Adv Mojankunyane Gumbi the new chancellor of Univen

 

Adv Mojankunyane Gumbi has been appointed as the new chancellor of the University of Venda (Univen).

According to a media statement by Univen, the appointment was approved by the Council during a virtual meeting on Friday, 22 May. Her term of office is from 1 January 2020 to 31 December 2024.

Gumbi takes over the reins from former Deputy President Kgalema Motlanthe, who served two terms in the position.

The vice-chancellor and principal of Univen, Dr Bernard Nthambeleni, said that the university was grateful to have a female chancellor for the first time. He added that Gumbi joined Univen at the right time “when the University is shifting towards a new strategic direction, which is intended to position the University for impact and relevance”.  The university’s new strategic direction for 2021 to 2025 will be effective as from 2021.

Gumbi is the founder of Mojanku Gumbi Advisory Services, a Johannesburg-based business-advisory firm that maintains a strategic partnership with the Washington-based Albright Stonebridge Group.

She was a special advisor to former President Thabo Mbeki from 1999 to 2008. Before that, from 1994 to 1999, she was an advisor to then deputy president Mbeki. She was involved in peace-making initiatives in the Democratic Republic of the Congo, Cote d’Ivoire, Comoros, Sudan, Lesotho, Somalia, Zimbabwe, Iran, and the Middle East.

According to the statement, Adv Gumbi also advised on domestic policy issues “including the reform of the local healthcare industry, the expansion of South African industry to the rest of Africa and the world, banking and mining sector reforms”.

She was one of South Africa’s principal negotiators at the Seattle and Doha rounds of the World Trade Organization, and served as Pres Mbeki’s personal representative to the G8, where she played a leading role in the establishment of the G5 Group (Brazil, China, India, Mexico and South Africa). She served also as Mbeki’s personal representative in the Progressive Governance Network.

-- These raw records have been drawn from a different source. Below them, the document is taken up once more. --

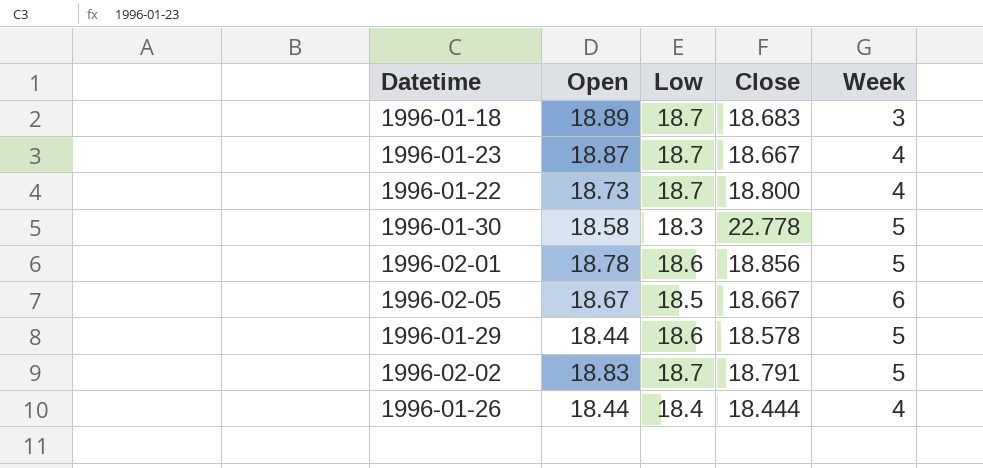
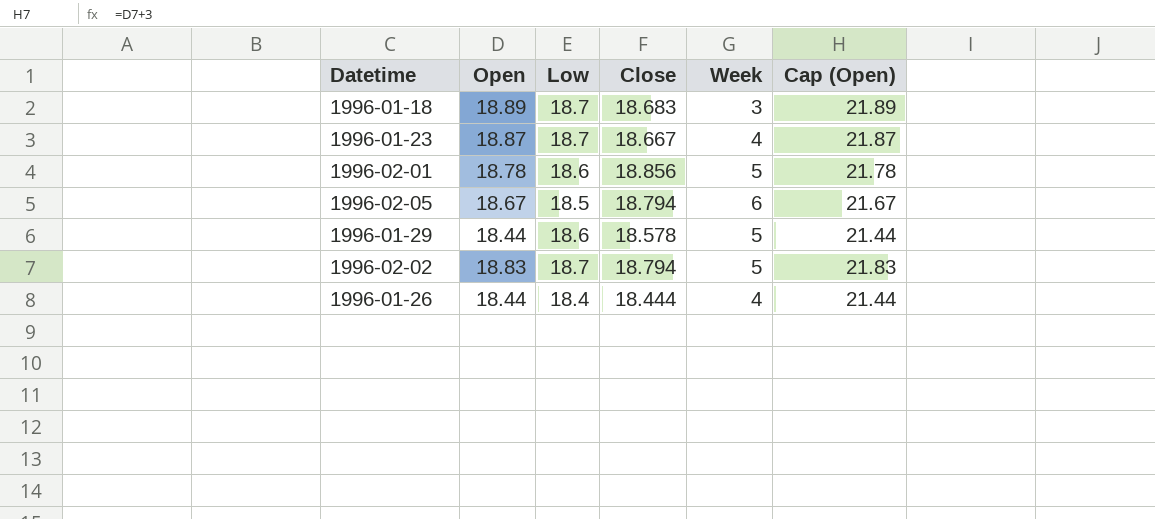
column Cap (Open) | formula: none -> [Open] + 3
row 1996-01-22: 18.73 | 18.7 | 18.800 | 4 -> none
row 1996-01-30: 18.58 | 18.3 | 22.778 | 5 -> none
1996-02-05 | Close: 18.667 -> 18.794
1996-02-02 | Close: 18.791 -> 18.794

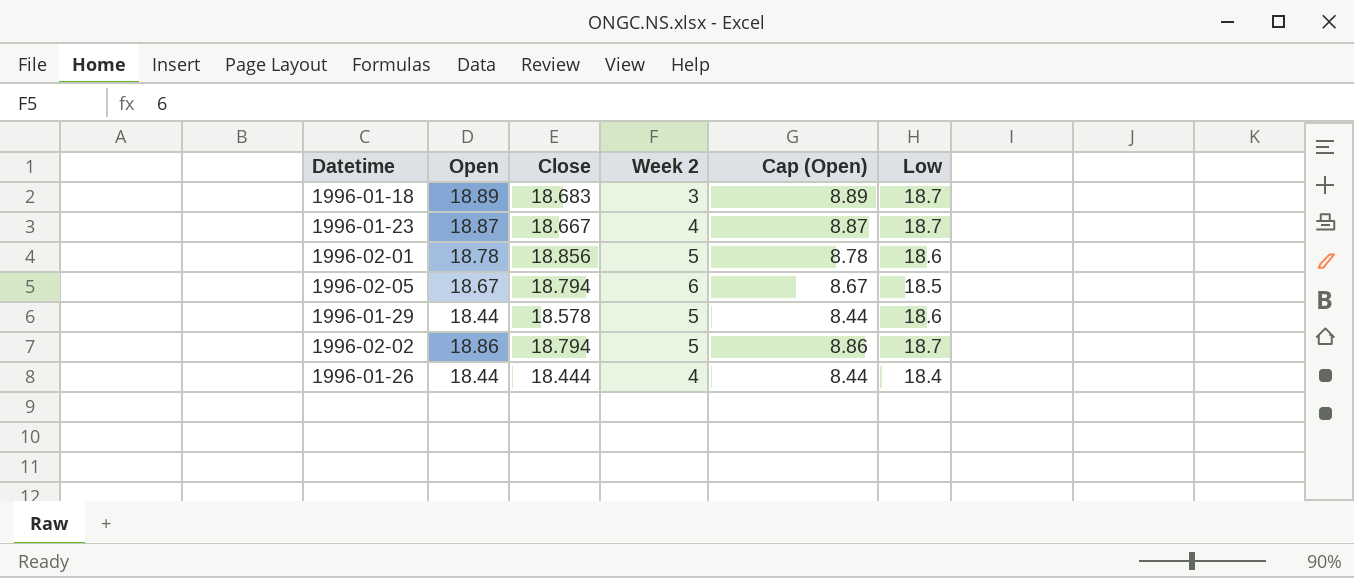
column name: Week -> Week 2
column Cap (Open) | formula: [Open] + 3 -> [Open] - 10
column Low | position: 3 -> 6
1996-02-02 | Open: 18.83 -> 18.86

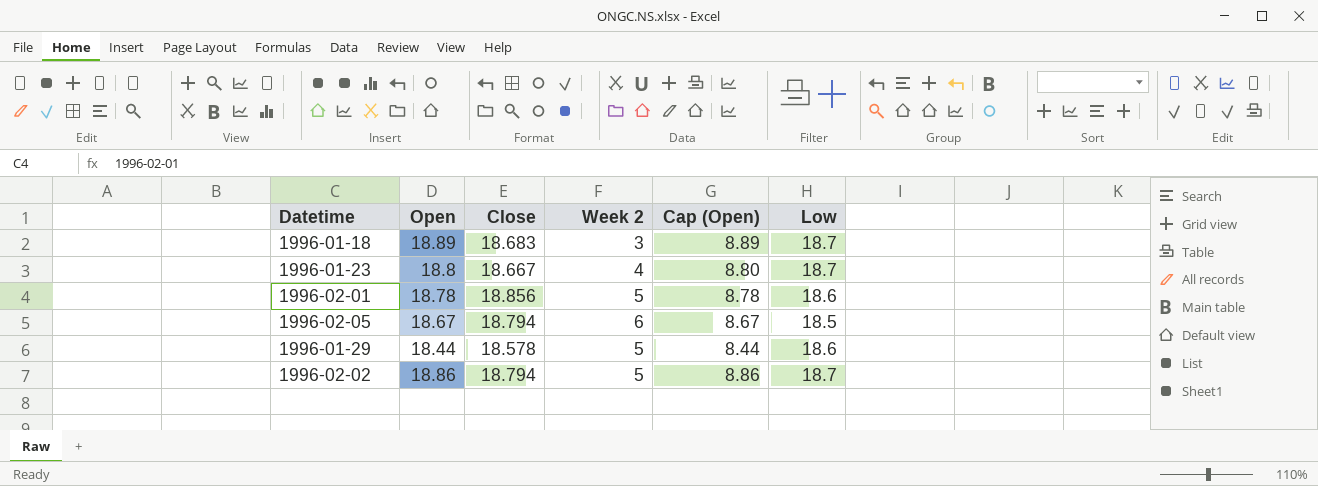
row 1996-01-26: 18.44 | 18.444 | 4 | 8.44 | 18.4 -> none
1996-01-23 | Open: 18.87 -> 18.8
1996-01-23 | Cap (Open): 8.87 -> 8.80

Gumbi was an attorney from 1984 and an advocate from 1993. In these capacities, she defended political activists from all political organizations in South Africa. She also acted as the head of the adjudication secretariat of the Independent Electoral Commission (IEC) during South Africa’s first democratic elections in 1994. She was involved in the resolution of all disputes arising out of those elections.

She holds law degrees from the South African Universities of the North (now University of Limpopo), and Witwatersrand, and a certificate in Trial Advocacy from the University of Texas. She serves and has served on the boards of many companies, trusts and philanthropic associations, including the Nelson Mandela Children’s Fund, the Open Society Foundation, African Bank, LexisNexis, PPC, the Southern African Political and Economic Trust (SAPES), the Black Lawyers Association and the Thabo Mbeki Foundation.

She served as a member of the council of the then Technikon Witwatersrand, the council of the then University of the North and was the ombudsperson of the University of Johannesburg.